For women at high to imminent risk of fracture, so-called osteoanabolic (bone-building) drugs are appropriate because they more effective at increasing bone density and reducing fracture risk. Unfortunately, however, their ability to stimulate bone growth only lasts for 1-2 years. Additionally, they are only available by injection, and they have significant side effects. For example, parathyroid receptor agonists like teriparatide and abaloparatide can cause high calcium levels, dizziness when changing positions, and possibly bone tumors. Romosozumab, a monoclonal antibody, is not recommended for women at high risk of cardiovascular disease or who have had heart attacks or strokes.
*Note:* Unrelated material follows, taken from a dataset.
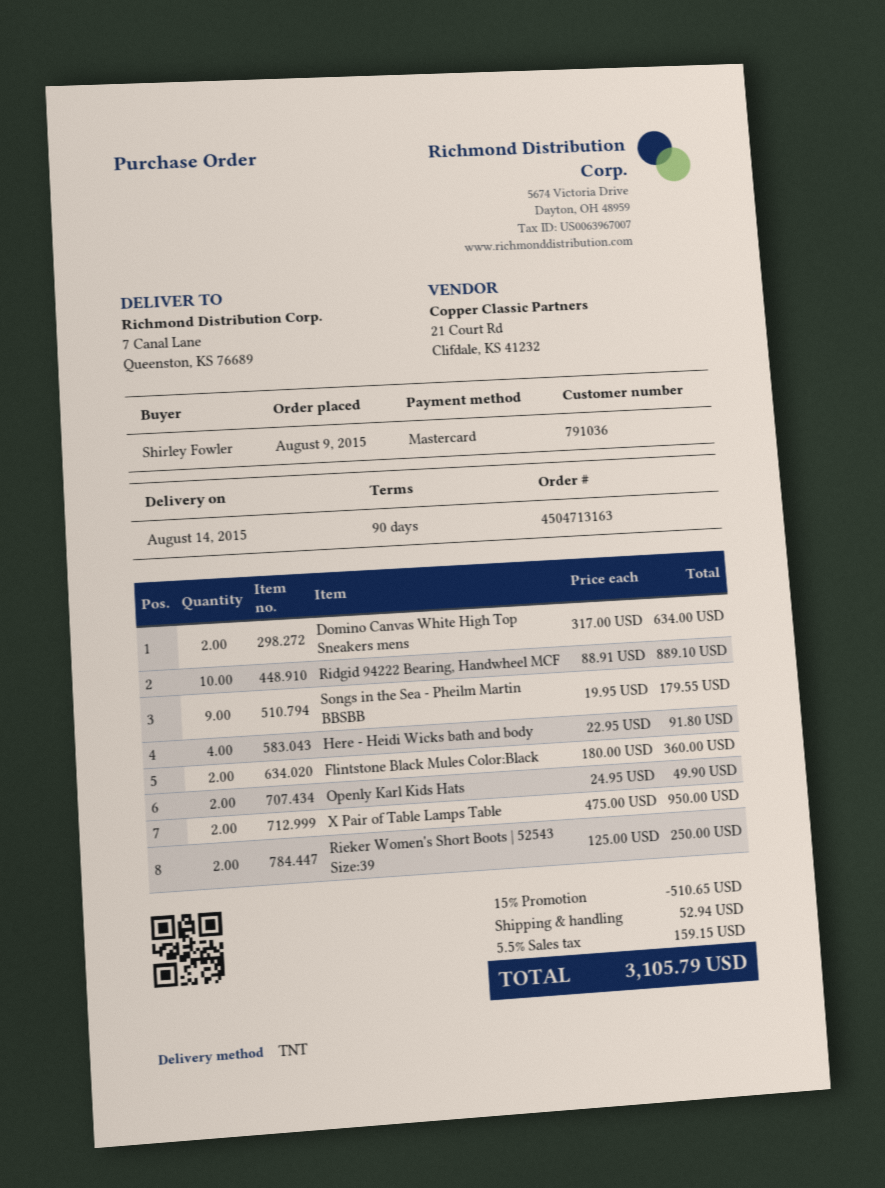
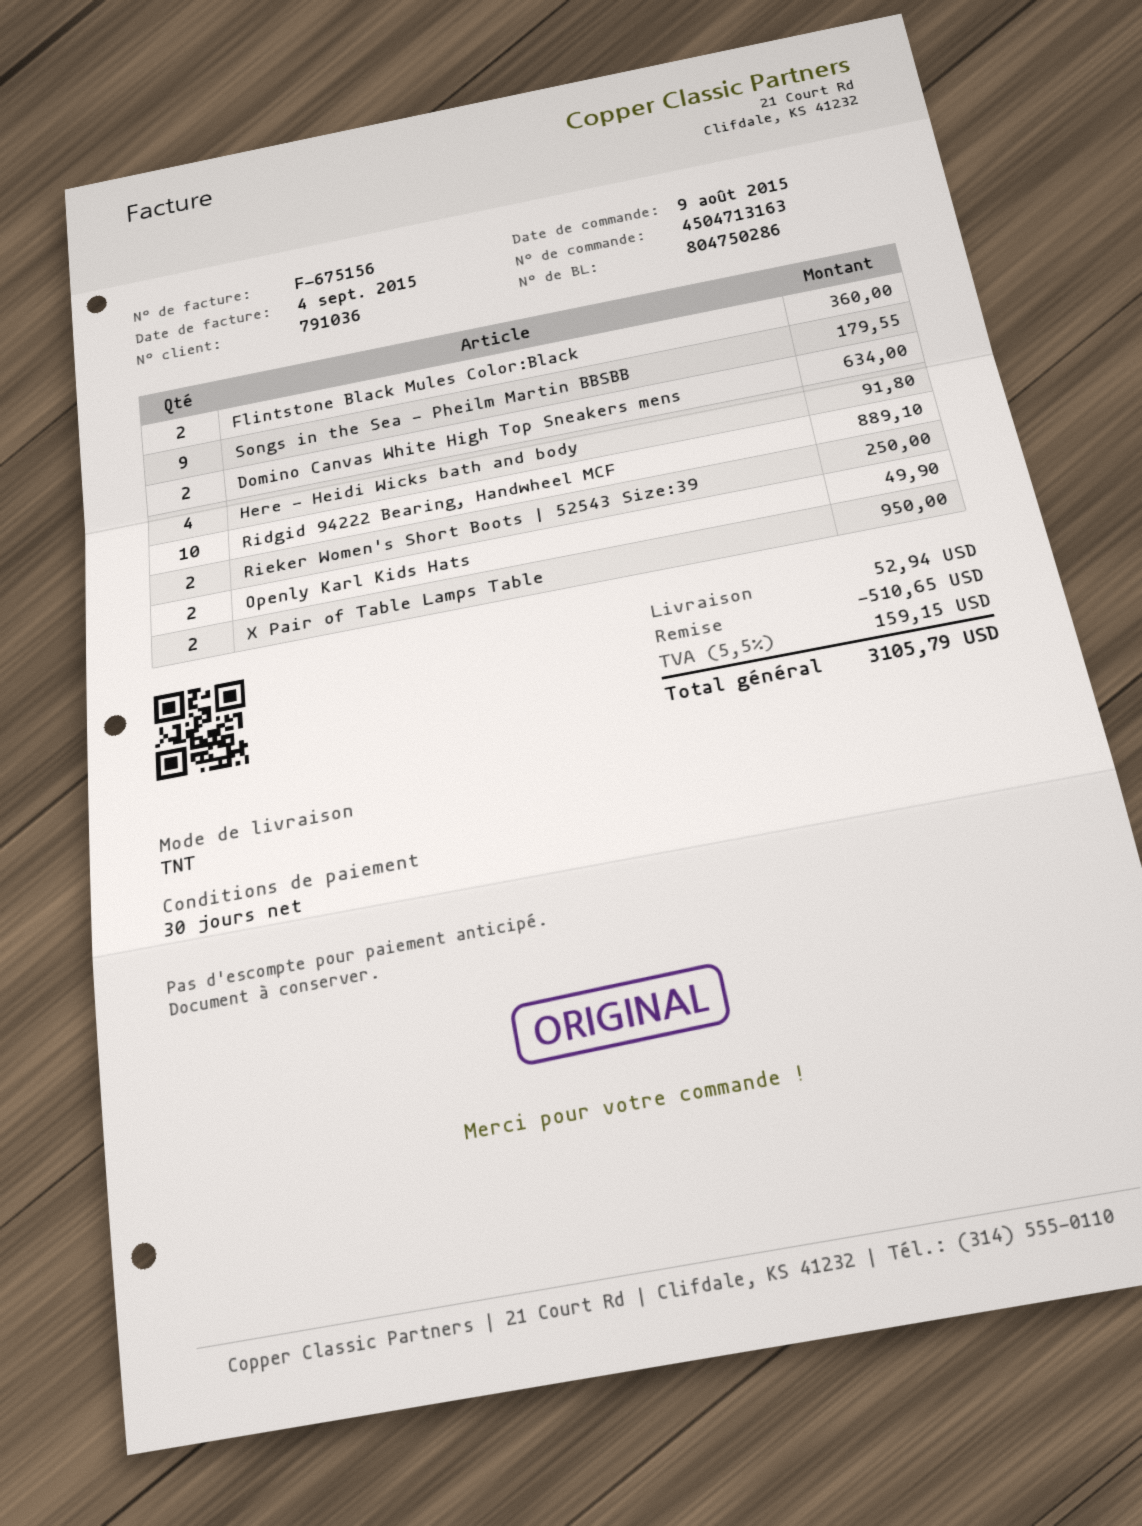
payment terms: 90 days -> 30 days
In summary, peri-menopausal and menopausal women should adopt lifestyle measures to reduce risk factors for osteoporosis, and women over 50 should talk with their doctors about preventative screening. Medical intervention, tailored to individual risk and health conditions, can effectively limit bone loss, but osteoporosis prevention drugs must be taken indefinitely to sustain their effects. Women diagnosed with osteoporosis need appropriate treatment to reduce their fracture risk since hip and spine fractures are closely linked with increased mortality.